Lines from the one with "top: 614px ->" up to and including the one with "color: #0f172a ->" are to be copied exactly from the records below, without their pictures.

• **DATA UNDER STUDY**
□ □ □ □ □ □ □
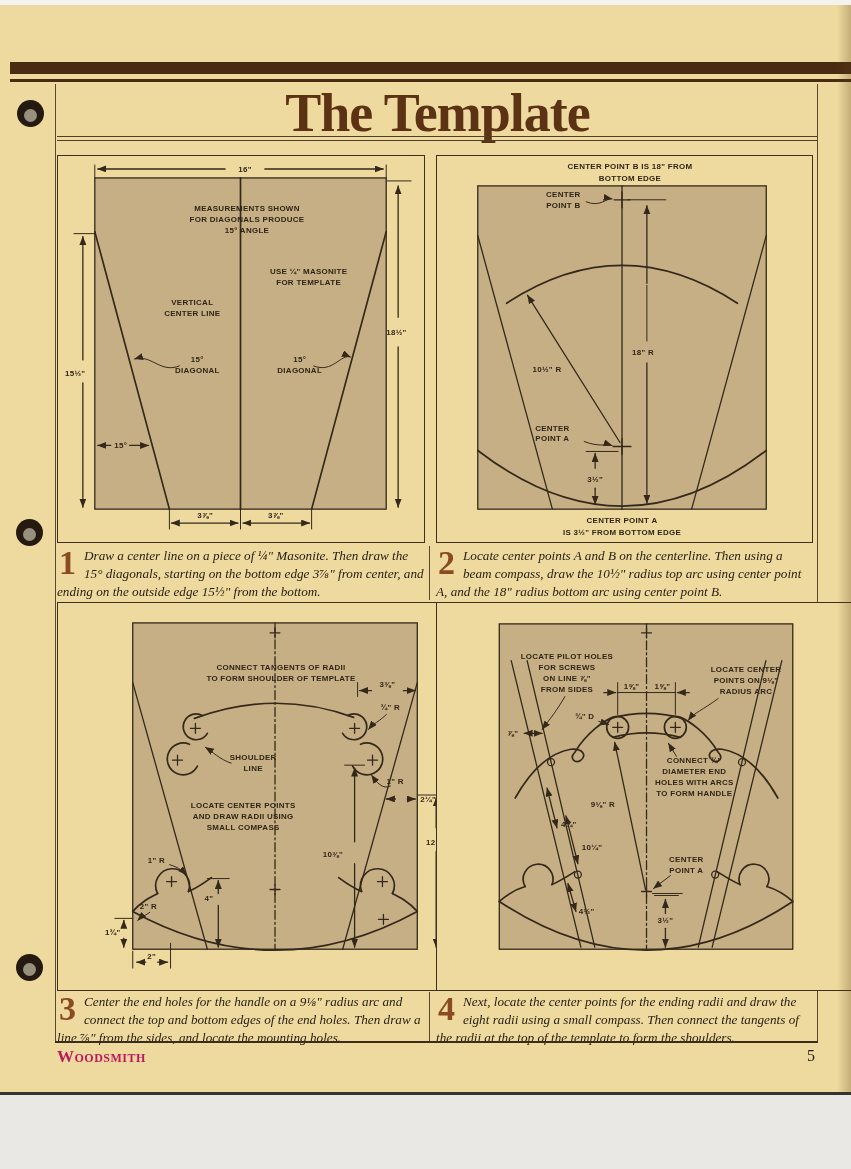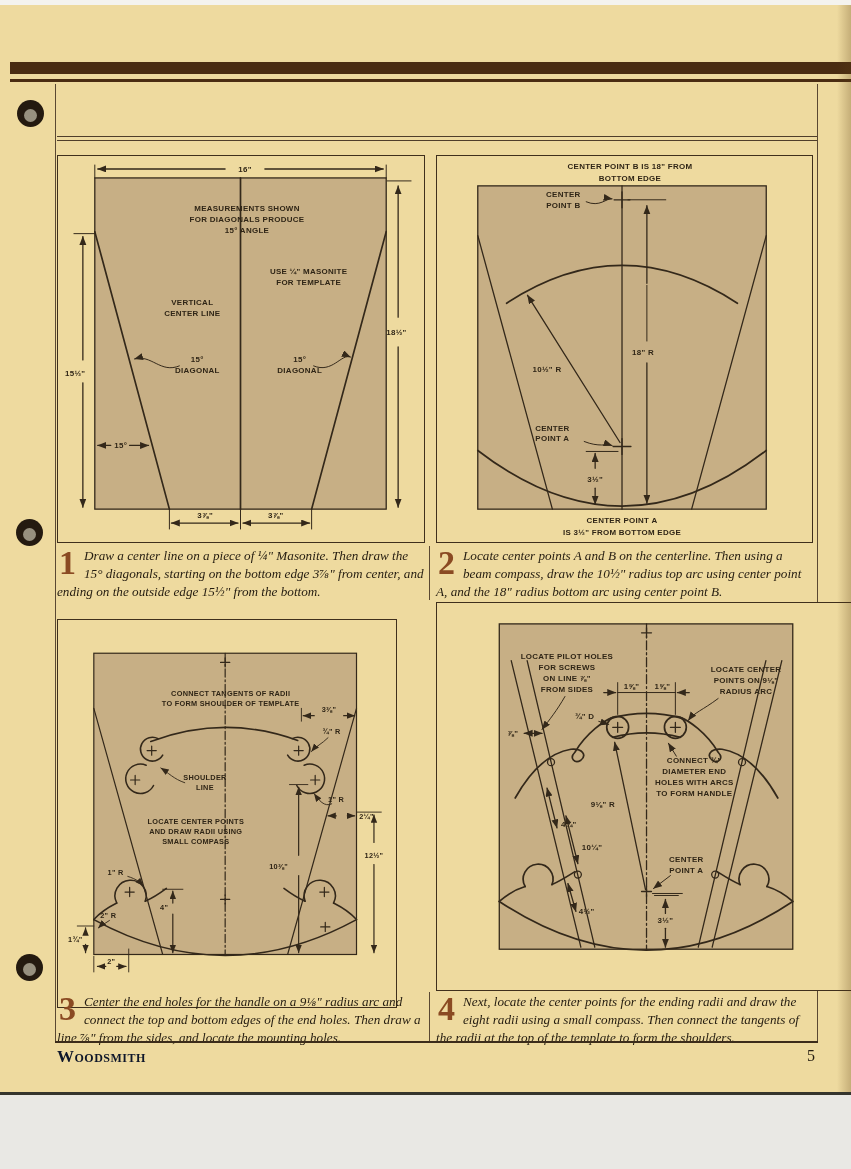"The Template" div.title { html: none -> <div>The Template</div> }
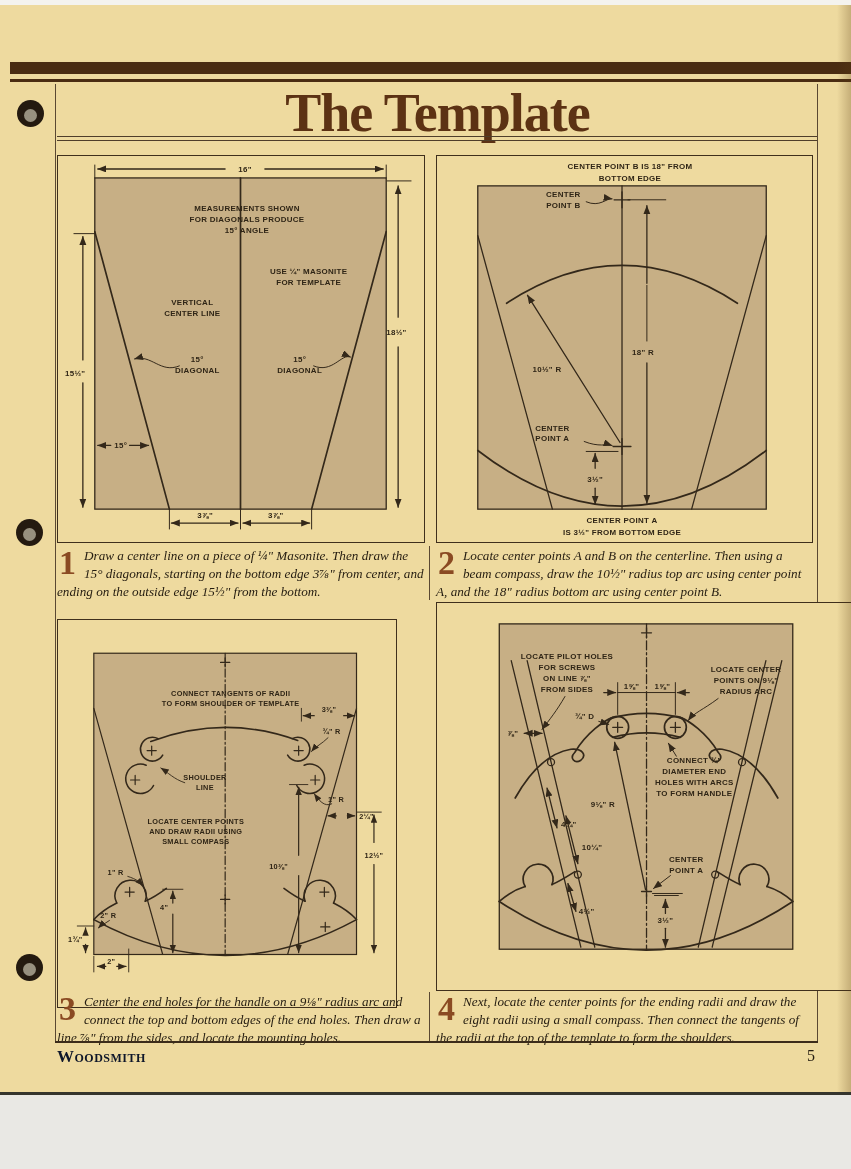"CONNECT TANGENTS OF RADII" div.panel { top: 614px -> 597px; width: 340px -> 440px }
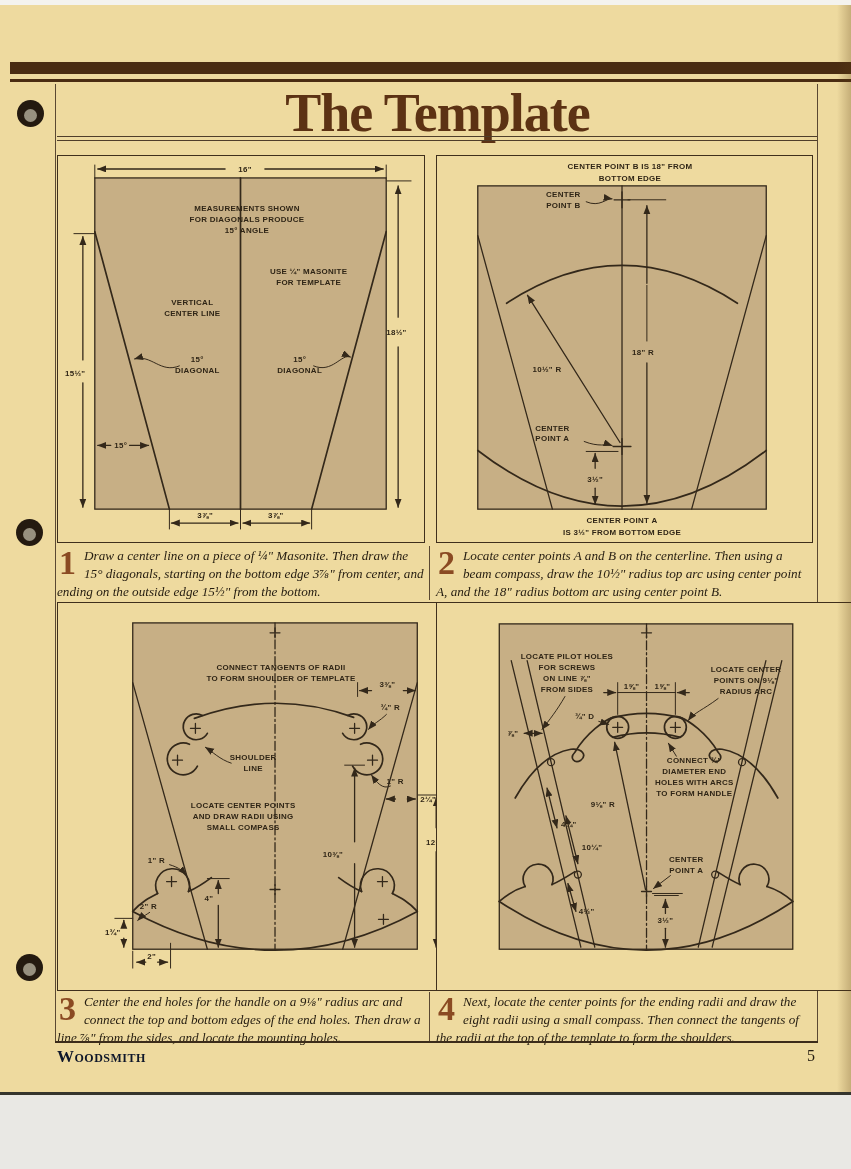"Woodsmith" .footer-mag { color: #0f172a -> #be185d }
□ □ □ □ □ □ □
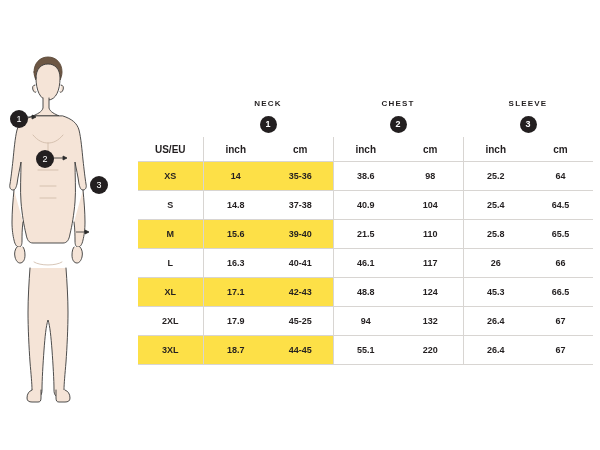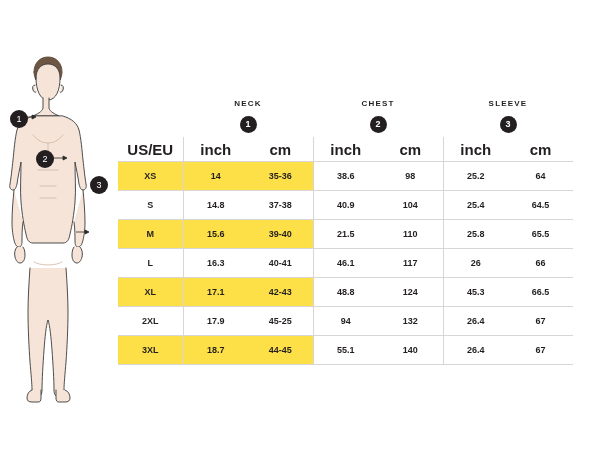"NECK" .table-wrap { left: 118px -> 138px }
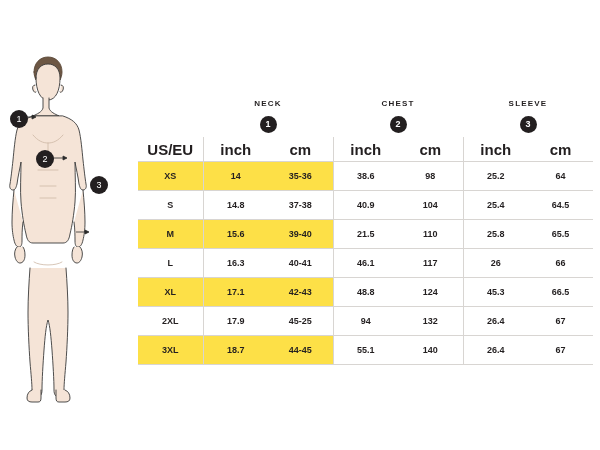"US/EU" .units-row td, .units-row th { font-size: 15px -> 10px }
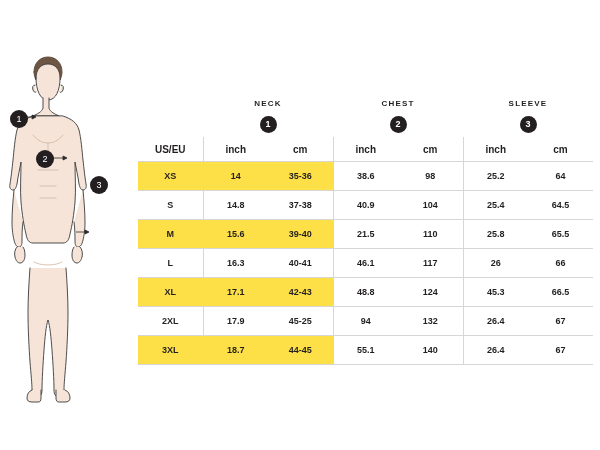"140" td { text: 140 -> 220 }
□ □ □ □ □ □ □
• **ANSWER BELOW**
"CONNECT TANGENTS OF RADII" div.panel { top: 614px -> 597px; width: 340px -> 440px }
"Woodsmith" .footer-mag { color: #0f172a -> #be185d }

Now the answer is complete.